Le mécénat culturel et la Comédie-Française

Pour autant, contrairement à ce qu’on aurait pu croire, cette forme de mécénat moderne n’allait pas de soi à la Comédie-Française. C’est l’une de ses sociétaires, Muriel Mayette-Holtz, qui le développa durant son double mandat d’administratrice générale, collectant 100 000 euros en 2006 pour atteindre 1,03 million d’euros en 2014. Non sans remous, comme elle devait le confier aux auteurs de « Main basse sur la culture » (éd. La Découverte, 2014) : « Je n’ai pas toujours été aidée en interne par les artistes qui sont totalement paranos vis-à-vis du mécénat. Je dois dire que moi qui suis issue de cette troupe, je comprends cette paranoïa de l’argent privé, mais j’ai découvert des partenaires beaucoup moins intrusifs que je ne le craignais ».

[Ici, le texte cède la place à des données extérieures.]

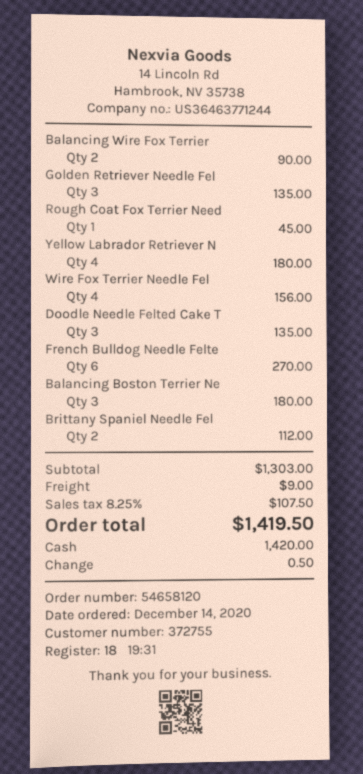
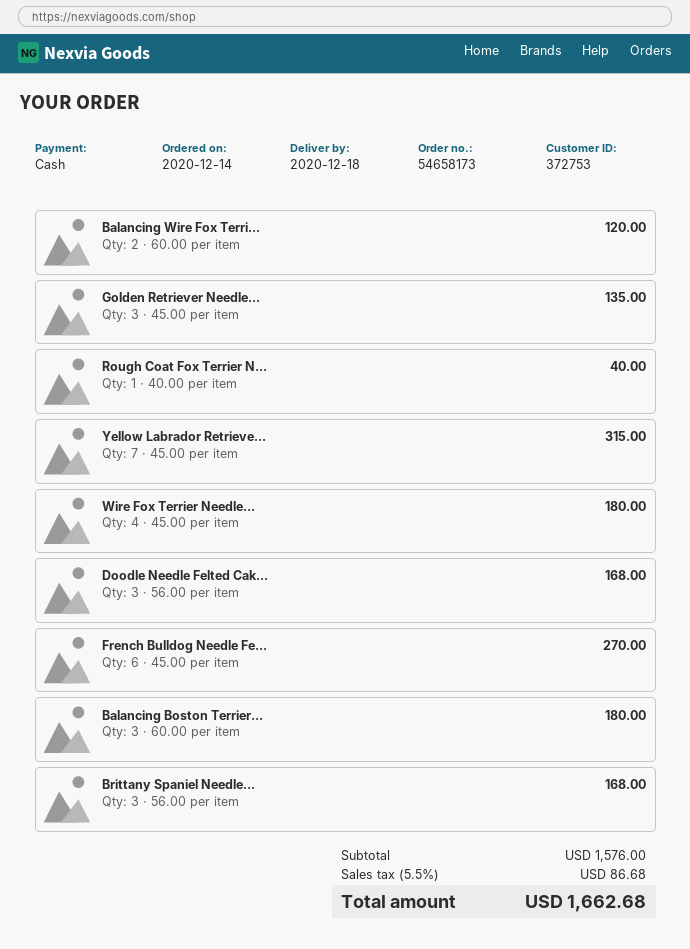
order number: 54658120 -> 54658173
customer number: 372755 -> 372753
Balancing Wire Fox Terrier: 2 for 90.00 -> 2 for 120.00
Rough Coat Fox Terrier Need: 1 for 45.00 -> 1 for 40.00
Yellow Labrador Retriever N: 4 for 180.00 -> 7 for 315.00
Wire Fox Terrier Needle Fel: 4 for 156.00 -> 4 for 180.00
Doodle Needle Felted Cake T: 3 for 135.00 -> 3 for 168.00
Brittany Spaniel Needle Fel: 2 for 112.00 -> 3 for 168.00
subtotal: 1303.00 -> 1576.00
shipping: 9.00 -> none
tax: 8.25% = 107.50 -> 5.5% = 86.68
total: 1419.50 -> 1662.68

Les mécènes se voient remercier en invitations, en mentions dans le programme et en diverses rencontres. Ainsi la troupe a fait une tournée en Chine en 2011 avec le soutien du maroquinier Longchamp, la restauration acoustique de la salle historique a pu être menée en 2012 pour 1,4 million d’euros grâce à Total, Natixis et la Caisse d’épargne Ile-de-France. Après avoir créé un Cercle des mécènes en 2011, un bal avec une levée de fonds à l’américaine s’est tenu en 2013 pour 500 invités, rapportant 500 000 euros.

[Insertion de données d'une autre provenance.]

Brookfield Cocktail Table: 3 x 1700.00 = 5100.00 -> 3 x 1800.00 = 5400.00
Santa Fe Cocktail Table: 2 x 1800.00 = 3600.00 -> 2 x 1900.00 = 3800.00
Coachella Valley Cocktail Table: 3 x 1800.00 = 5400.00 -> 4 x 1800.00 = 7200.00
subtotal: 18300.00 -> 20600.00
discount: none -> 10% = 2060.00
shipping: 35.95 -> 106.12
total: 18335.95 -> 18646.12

Si la gouvernance décomplexée de l’administratrice a été contestée au point que la troupe s’est opposée, en 2014, à sa reconduction, son successeur, Éric Ruf, également comédien, a poursuivi sur la même lancée la question mécénat, finançant ainsi les tournées à l’étranger, optimisant encore la recherche d’argent avec la création de la fondation qui s’est fixée pour limite éthique qu’un fournisseur réel ou potentiel de l’institution ne peut pas être mécène, ce que la loi n’impose pas.

 

La Salle Richelieu et sa troupe en contrepartie de mécénat

 

En revanche, il est toujours possible de privatiser entièrement la Salle Richelieu avec ses 860 places, son personnel et sa troupe pour 100 000 euros HT. Ou comme contrepartie de mécénat. Les autres salles de la Comédie-Française l’étant aussi pour moins cher : 30 000 euros le Vieux-Colombier, 14 000 euros le Studio-Théâtre.

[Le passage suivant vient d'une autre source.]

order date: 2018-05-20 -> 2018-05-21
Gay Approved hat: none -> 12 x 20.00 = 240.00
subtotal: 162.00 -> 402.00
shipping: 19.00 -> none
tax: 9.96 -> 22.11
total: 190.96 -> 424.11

Un exercice délicat, comme le rapportait encore Muriel Mariette-Holtz avant son départ : « Ces soirées ne sont pas faciles pour les acteurs. Nous jouons devant un public qui est présent pour sa boîte et moins disponible pour le spectacle ».

En d’autres circonstances, selon le montant donné, les Comédiens-Français peuvent être approchés de manière encore plus privilégiée : « En dehors du gala des mécènes où toute la troupe est sollicitée, j'invite les acteurs à venir les rencontrer, sans aucune obligation bien sûr, précisait l'administrateur dans une interview aux Echos en 2018, et ils constatent qu'au-delà de l'aspect financier, des relations amicales se nouent ».

Était-ce si différent du temps de Molière ? Toujours est-il que « parano », la Comédie-Française l’est peut-être encore un peu, personne n’a répondu à nos questions.